Updated: Tuesday, 20 Apr 2010, 6:46 PM EDT
Published : Tuesday, 20 Apr 2010, 6:46 PM EDT
TAMPA - Maresa Poole says she walks through Gadsden Park in South Tampa just about every day. But last Friday was the first time the 17-year-old said she'd seen anybody there flying a radio-controlled helicopter.
The next thing Maresa knew, she'd been knocked to the ground by one of the aircraft and was bleeding horribly until paramedics arrived to help her.
We showed Maresa and her mom video of three men spotted by a FOX 13 photographer at the park. The men were carrying away radio-controlled planes and a helicopter after she'd been taken to the hospital.
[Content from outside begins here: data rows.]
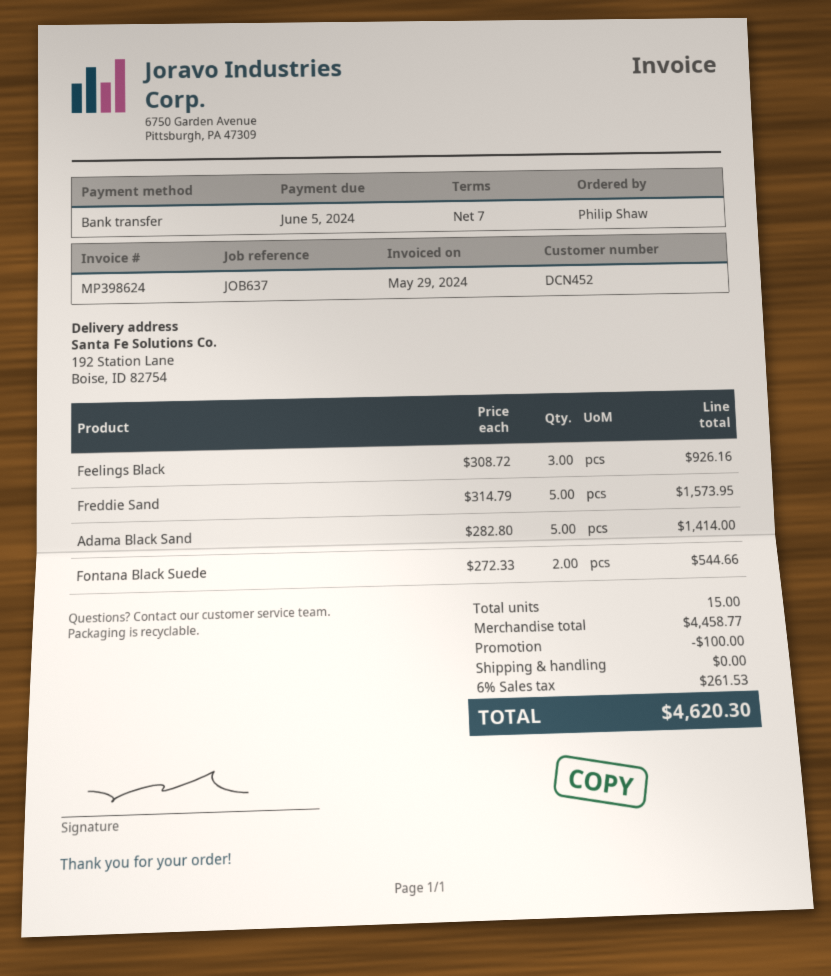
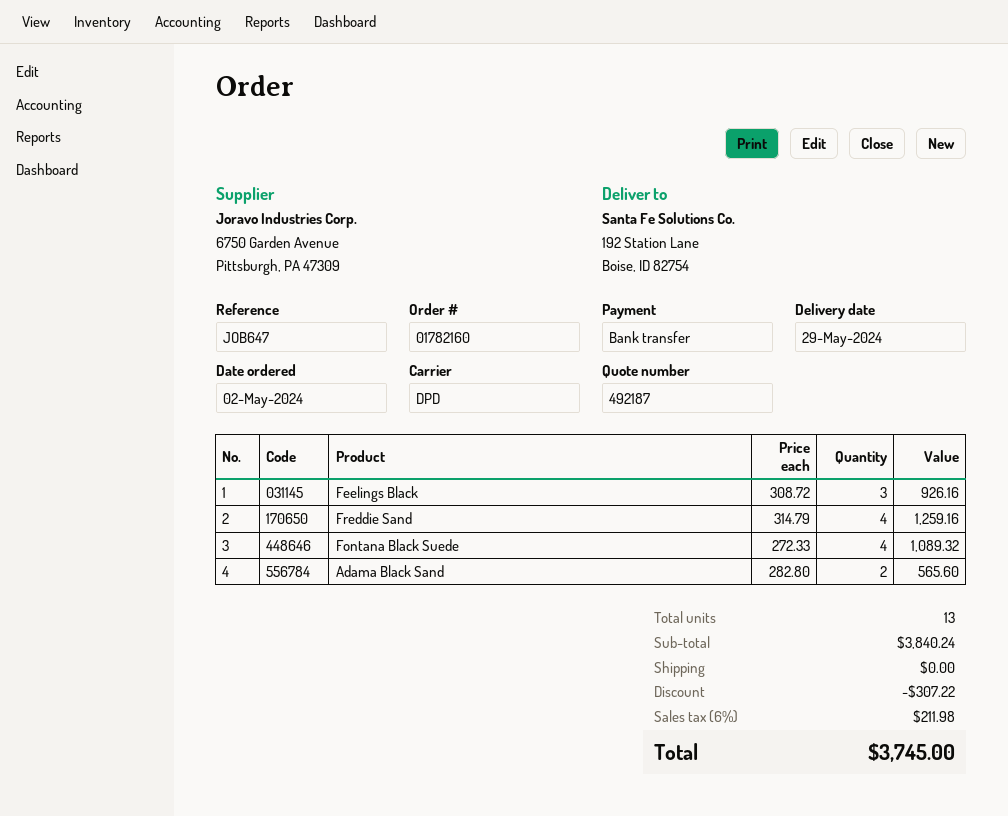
reference: JOB637 -> JOB647
Freddie Sand: 5 x 314.79 = 1573.95 -> 4 x 314.79 = 1259.16
Adama Black Sand: 5 x 282.80 = 1414.00 -> 2 x 282.80 = 565.60
Fontana Black Suede: 2 x 272.33 = 544.66 -> 4 x 272.33 = 1089.32
total quantity: 15 -> 13
subtotal: 4458.77 -> 3840.24
discount: 100.00 -> 307.22
tax: 6% = 261.53 -> 6% = 211.98
total: 4620.30 -> 3745.00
We asked, does she think they aimed it at her?
"They kept on coming closer and closer to me," she said of the aircraft. "And I don't know if they meant to or not, and then I heard it go around me and then I heard it, like, gashing my ear."
"She has 17 staples in her head where the propeller hit her," explained her mother, Michelle Poole.
Her daughter's hand and arm were badly cut, and Poole says it took two hours for surgeons to reattach tendons and nerves after one of her fingers was nearly cut off.
"I'm angry," she continued. "I want to know who they were and why they did what they did and just left. They didn't even stay around to see if she was OK, or going to be OK."
Maresa said she doesn't remember much else, but thinks she heard some excuses before the men left.
"I remember them saying, 'The battery just died, we were trying to get it away from her, it just died and hit her.'"
Now Tampa police have opened an investigation. "Its really our duty and our obligation,", said spokeswoman Laura McElroy, "to find out if this is a freak accident or if a crime has occurred."
Police are asking anyone who was in Gadsden Park on the afternoon of Friday, April 16 to contact them if they have any information on what happened.
Maresa's family lives on base at MacDill Air Force Base. Her father is in the Air Force and is deployed to Turkey.